Allow me to try, anyway.
Wilson is staring down her second MVP because she’s so singularly focused on the one thing missing from her increasingly impeccable resume, a WNBA championship.
Her Aces (11-2) are a buzzsaw entering Wednesday’s 10 a.m. game at Dallas, leading the league in net rating (+12.8 points per 100 possessions) and winning eight times by 11 points or more with a new starting lineup and new offensive and defensive systems maximized by her brilliance.
“Everybody on this team is a threat,” teammate Dearica Hamby said. “But people still gameplan around how to stop A’ja Wilson.”
The tangibles
To Hamby’s point, the Aces boast a starting lineup that should be featured in the All-Star game this summer. The eighth-year forward is having a career year under Hammon. As are former No. 1 overall picks and burgeoning stars Kelsey Plum and Jackie Young.
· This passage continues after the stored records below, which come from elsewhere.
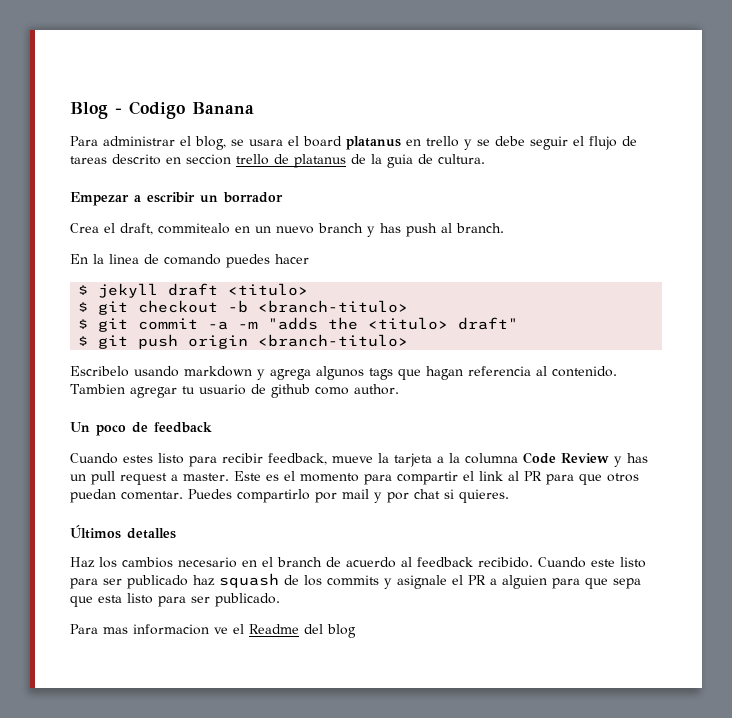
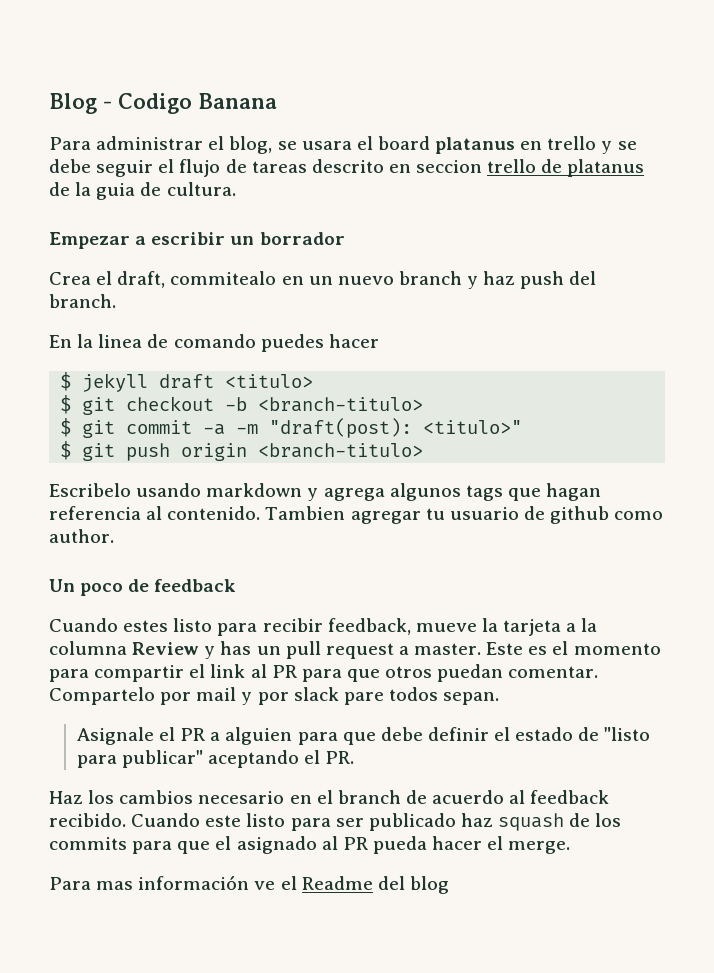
- Crea el draft, commitealo en un nuevo branch y has push al branch.
+ Crea el draft, commitealo en un nuevo branch y haz push del branch.
- $ git commit -a -m "adds the <titulo> draft"
+ $ git commit -a -m "draft(post): <titulo>"
- Cuando estes listo para recibir feedback, mueve la tarjeta a la columna Code Review y has un pull request a master.
+ Cuando estes listo para recibir feedback, mueve la tarjeta a la columna Review y has un pull request a master.
- Puedes compartirlo por mail y por chat si quieres.
- Últimos detalles
+ Compartelo por mail y por slack pare todos sepan.
+ Asignale el PR a alguien para que debe definir el estado de "listo para publicar" aceptando el PR.
- Cuando este listo para ser publicado haz squash de los commits y asignale el PR a alguien para que sepa que esta listo para ser publicado.
+ Cuando este listo para ser publicado haz squash de los commits para que el asignado al PR pueda hacer el merge.
- Para mas informacion ve el Readme del blog
+ Para mas información ve el Readme del blog

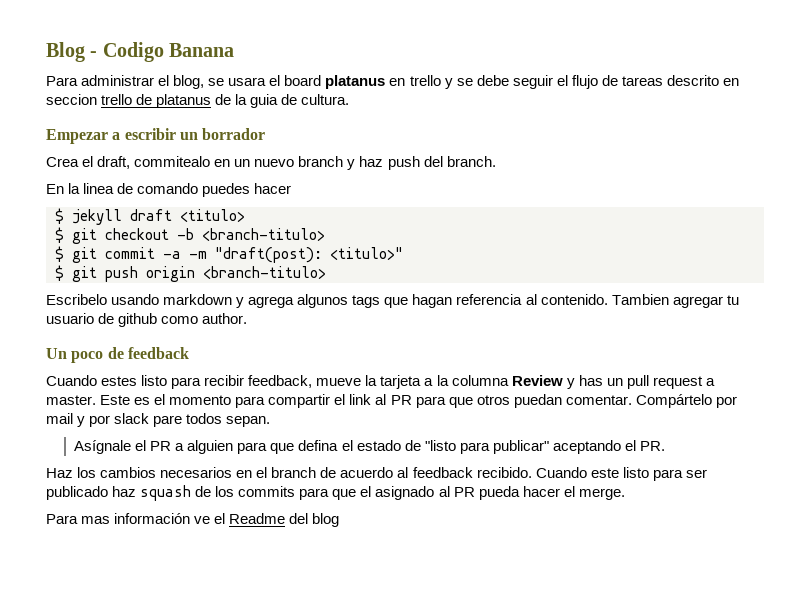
- Compartelo por mail y por slack pare todos sepan.
+ Compártelo por mail y por slack pare todos sepan.
- Asignale el PR a alguien para que debe definir el estado de "listo para publicar" aceptando el PR.
+ Asígnale el PR a alguien para que defina el estado de "listo para publicar" aceptando el PR.
- Haz los cambios necesario en el branch de acuerdo al feedback recibido.
+ Haz los cambios necesarios en el branch de acuerdo al feedback recibido.

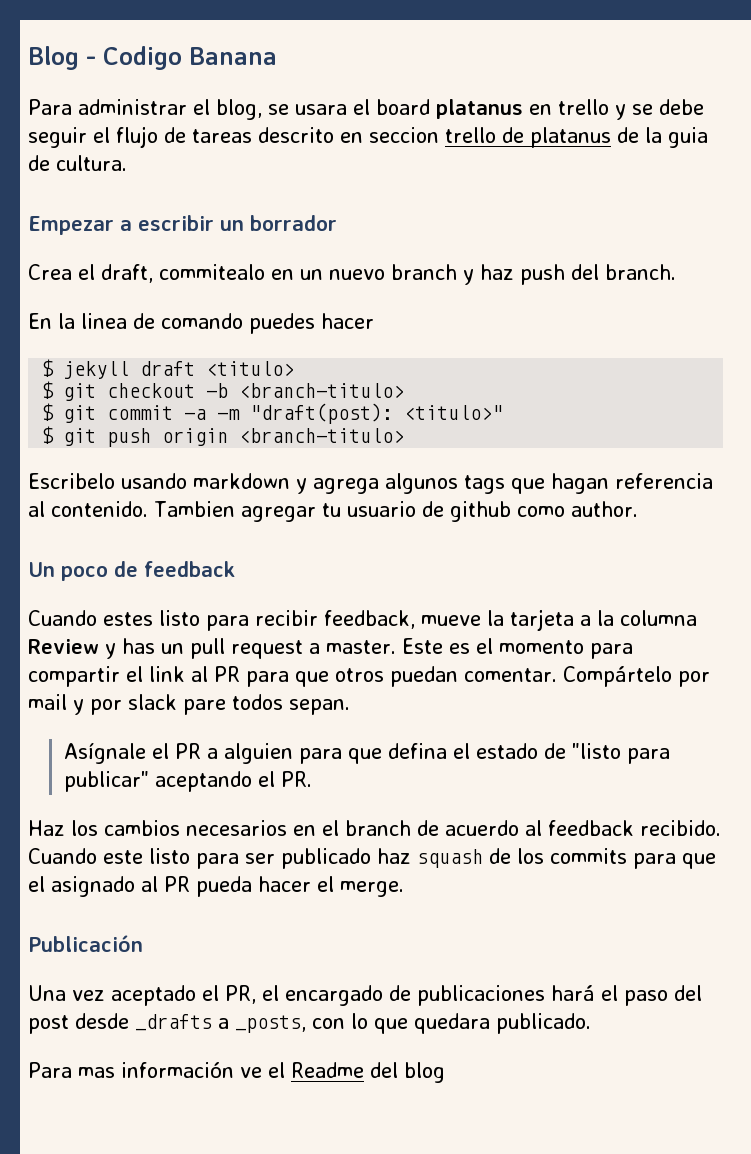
+ Publicación
+ Una vez aceptado el PR, el encargado de publicaciones hará el paso del post desde _drafts a _posts, con lo que quedara publicado.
Veteran point guard Chelsea Gray steadies the operation with her prototypical poise and efficiency, and all four warrant All-WNBA consideration.
But the operation revolves around Wilson, whose shift from power forward to center has unlocked the league’s most lethal lineup.
Sans another traditional post player beside her, Wilson often guards bigger players while serving as one of the WNBA’s top rim protectors. She’s averaging a career-high 2.4 blocks per game, allowing her teammates to funnel drives in her direction — knowing she’ll affect or alter shots.
“It’s my assignment,” said Wilson, who doubles as the Defensive Player of the Year frontrunner. “I have to make sure my teammates know I’m there.”
Her mobility allows Hammon to employ a more aggressive scheme, knowing her center is mobile enough to guard on the perimeter and recover to contest shots near the basket.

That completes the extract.